TBD. Document the 5-10 steps that define the core workflow.

Artifacts

CSV headers must align with table column names; primary key column required in config

Operational notes

Constraints and scars

ODBC driver configuration is required and large tables can make backup/restore slow.
Requires UnixODBC + Microsoft SQL Server ODBC driver installed and configured.
CSV headers must match target table columns (case/trim normalized).
Large tables can make backup/restore operations slow.

Reliability posture

Failure modes and safe behavior: ODBC connection errors or column mismatches abort; dry-run avoids writes.

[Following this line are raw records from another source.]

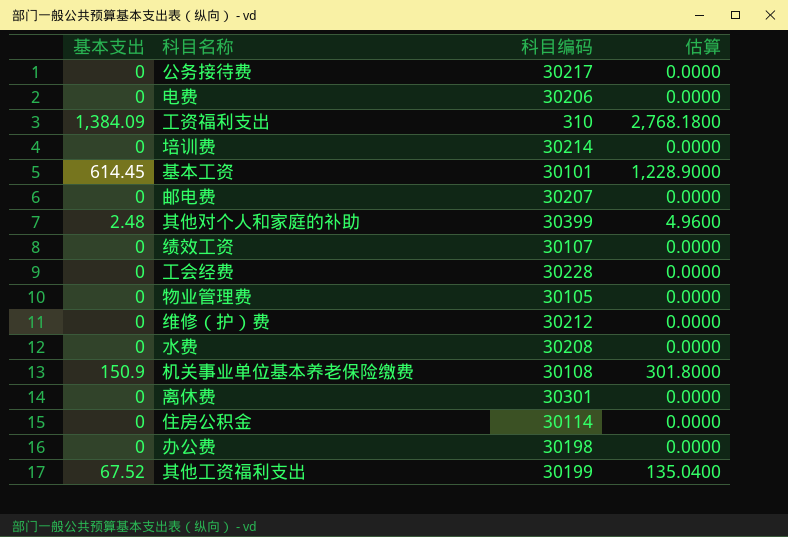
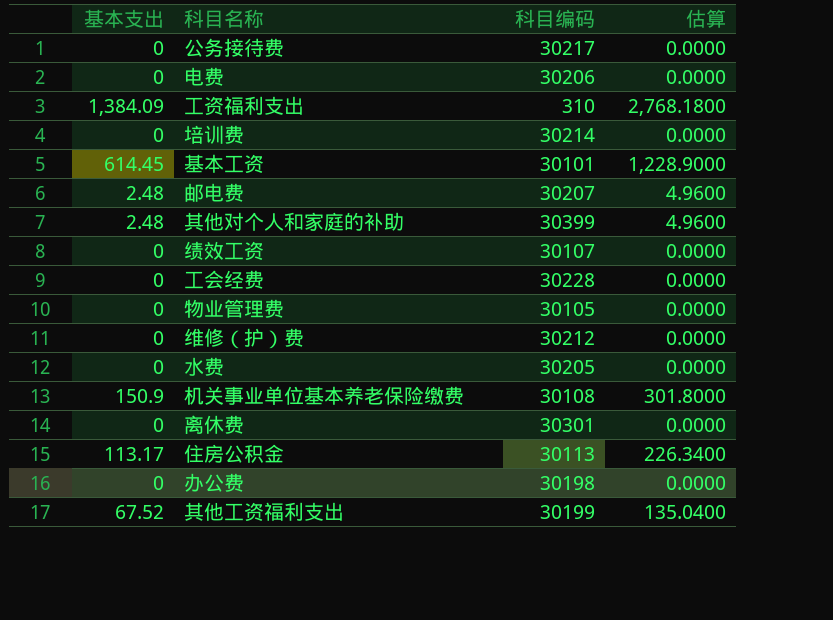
邮电费 | 基本支出: 0 -> 2.48
邮电费 | 估算: 0.0000 -> 4.9600
水费 | 科目编码: 30208 -> 30205
住房公积金 | 基本支出: 0 -> 113.17
住房公积金 | 科目编码: 30114 -> 30113
住房公积金 | 估算: 0.0000 -> 226.3400

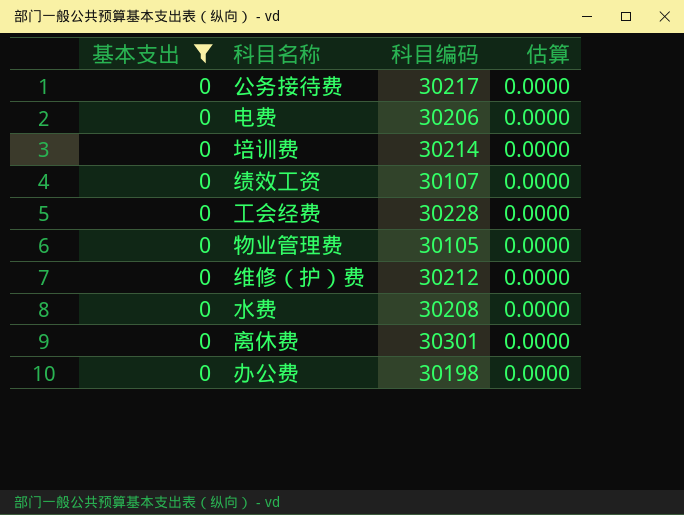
filter: none -> 基本支出 = 0
水费 | 科目编码: 30205 -> 30208

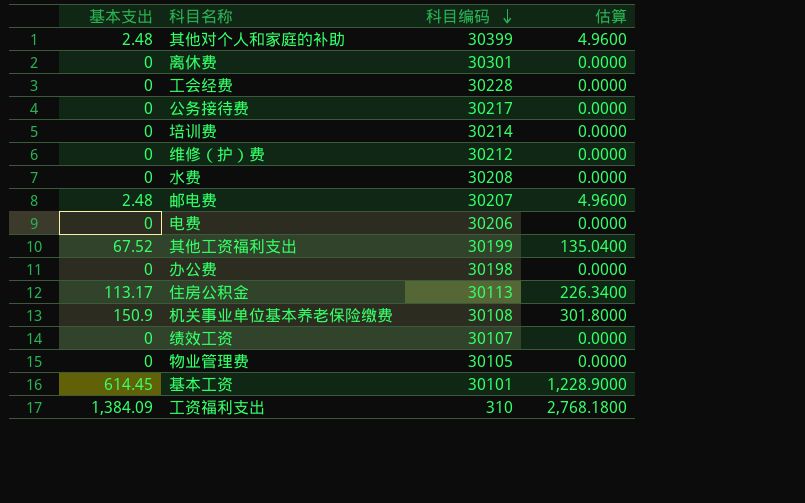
filter: 基本支出 = 0 -> none
row order: none -> 科目编码 descending

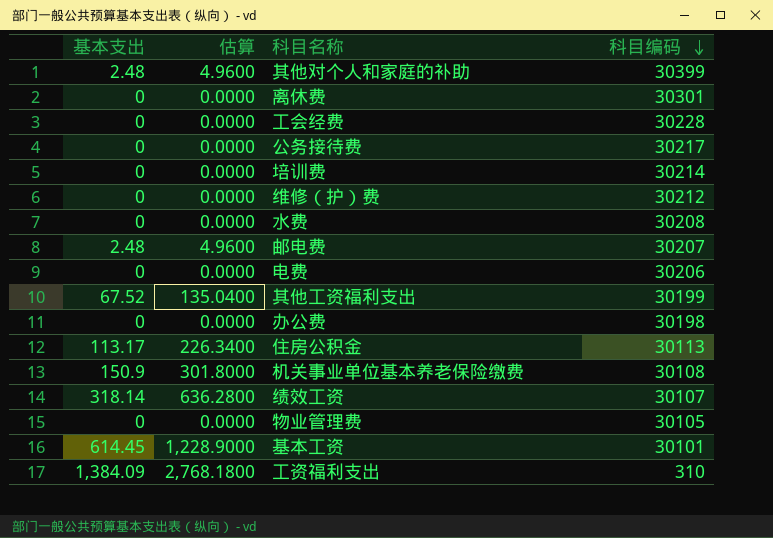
column 估算 | position: 4 -> 2
绩效工资 | 基本支出: 0 -> 318.14
绩效工资 | 估算: 0.0000 -> 636.2800

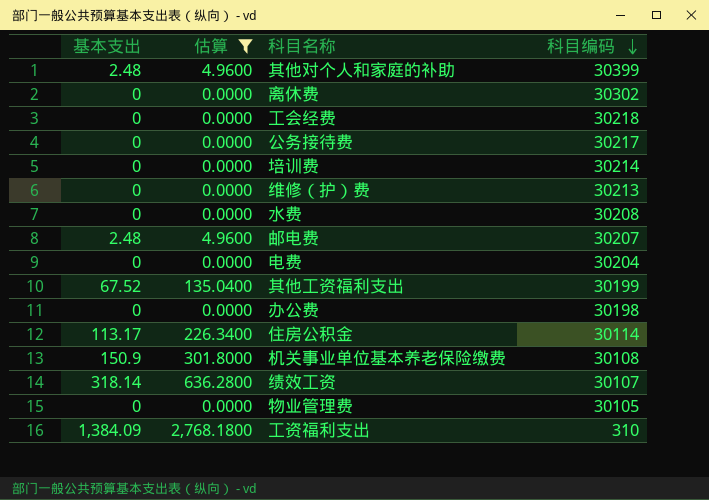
filter: none -> 估算 != 1,228.9000
离休费 | 科目编码: 30301 -> 30302
工会经费 | 科目编码: 30228 -> 30218
维修（护）费 | 科目编码: 30212 -> 30213
电费 | 科目编码: 30206 -> 30204
住房公积金 | 科目编码: 30113 -> 30114

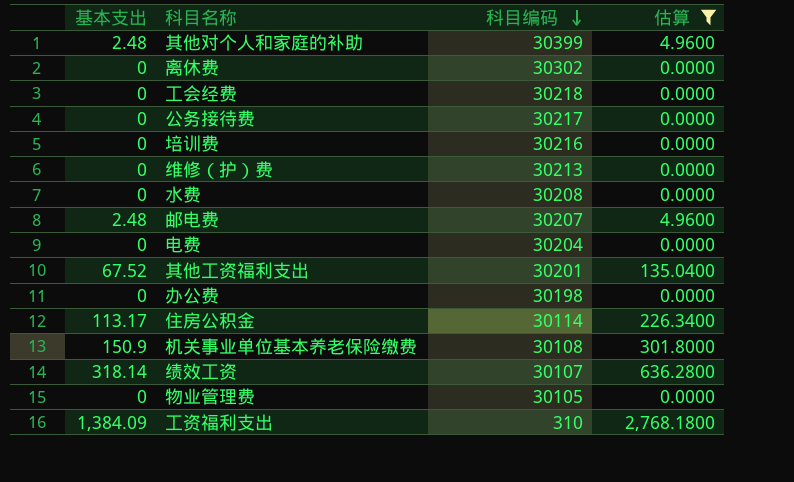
column 估算 | position: 2 -> 4
培训费 | 科目编码: 30214 -> 30216
其他工资福利支出 | 科目编码: 30199 -> 30201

Idempotency / retries / batching behavior: Re-running with the same CSV yields no diffs; no automatic retries.

Observability

Logs: Rust logging framework detected (log/tracing/env_logger).
Metrics/health checks: None documented; use logs and dry-run to validate
Logs: Writes to stdout and a configurable log file; dry-run logs include row-level diffs.

Security and privacy

Config contains DB credentials; restrict access and avoid committing configs to git.

Dependencies

Upstream

Microsoft SQL Server via ODBC

Ownership

Owners

Josh Barton

Users

Josh Barton (owner)

Database-Ingester

Architecture & Major Components

High-level diagram (text):
- Entry/trigger -> core logic -> outputs (details per docs below)
Entry/trigger
core logic
outputs
Entry points: src/main.rs
Top-level folders: src
Key abstractions: config loader, ODBC client, CSV reader/writer, diff engine

Setup / Build / Run

Build system(s): Cargo.
Install Rust, UnixODBC, and the Microsoft ODBC driver; configure odbcinst.ini / odbc.ini.
Provide a config.toml with DB, table, and logging settings; run in dry-run mode before live updates.